Supplied data:
____________________
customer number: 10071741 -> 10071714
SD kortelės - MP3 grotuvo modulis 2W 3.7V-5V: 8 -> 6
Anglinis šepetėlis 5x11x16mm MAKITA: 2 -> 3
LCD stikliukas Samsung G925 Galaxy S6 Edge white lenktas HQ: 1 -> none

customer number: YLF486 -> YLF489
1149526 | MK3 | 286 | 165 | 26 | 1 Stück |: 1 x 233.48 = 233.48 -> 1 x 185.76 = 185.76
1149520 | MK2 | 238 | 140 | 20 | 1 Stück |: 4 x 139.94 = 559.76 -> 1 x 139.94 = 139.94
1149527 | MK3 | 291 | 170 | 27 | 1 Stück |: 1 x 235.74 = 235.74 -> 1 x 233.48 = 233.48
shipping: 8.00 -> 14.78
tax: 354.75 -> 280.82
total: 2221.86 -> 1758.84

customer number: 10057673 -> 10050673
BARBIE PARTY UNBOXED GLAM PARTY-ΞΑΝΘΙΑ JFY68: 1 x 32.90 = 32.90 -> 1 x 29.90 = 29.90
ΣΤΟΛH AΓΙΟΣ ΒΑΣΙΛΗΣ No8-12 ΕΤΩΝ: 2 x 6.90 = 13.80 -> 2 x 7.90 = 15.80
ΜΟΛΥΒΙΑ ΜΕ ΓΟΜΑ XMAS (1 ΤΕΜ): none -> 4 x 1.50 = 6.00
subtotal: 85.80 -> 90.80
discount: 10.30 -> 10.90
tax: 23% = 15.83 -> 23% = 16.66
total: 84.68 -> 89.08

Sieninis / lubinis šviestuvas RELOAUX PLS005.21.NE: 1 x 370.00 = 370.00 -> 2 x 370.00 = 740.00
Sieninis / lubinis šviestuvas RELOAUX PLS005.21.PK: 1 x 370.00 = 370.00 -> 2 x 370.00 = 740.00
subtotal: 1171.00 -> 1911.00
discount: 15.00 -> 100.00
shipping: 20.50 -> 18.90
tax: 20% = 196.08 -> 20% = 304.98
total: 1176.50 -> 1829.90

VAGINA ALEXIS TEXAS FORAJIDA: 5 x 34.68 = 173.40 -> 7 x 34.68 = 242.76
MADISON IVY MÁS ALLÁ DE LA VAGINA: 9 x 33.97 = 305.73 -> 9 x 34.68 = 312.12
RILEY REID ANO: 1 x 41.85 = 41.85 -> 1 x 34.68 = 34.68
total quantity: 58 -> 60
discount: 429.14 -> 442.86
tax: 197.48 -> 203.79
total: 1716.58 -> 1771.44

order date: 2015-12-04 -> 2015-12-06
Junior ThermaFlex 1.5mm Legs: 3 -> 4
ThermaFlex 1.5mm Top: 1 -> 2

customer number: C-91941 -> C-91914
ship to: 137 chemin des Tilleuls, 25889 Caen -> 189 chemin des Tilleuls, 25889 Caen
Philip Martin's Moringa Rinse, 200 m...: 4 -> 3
____________________
Task to carry out: If a line in the entries includes the word "Sieninis", copy that line out.

Solution for this task:
Sieninis / lubinis šviestuvas RELOAUX PLS005.21.NE: 1 x 370.00 = 370.00 -> 2 x 370.00 = 740.00
Sieninis / lubinis šviestuvas RELOAUX PLS005.21.PK: 1 x 370.00 = 370.00 -> 2 x 370.00 = 740.00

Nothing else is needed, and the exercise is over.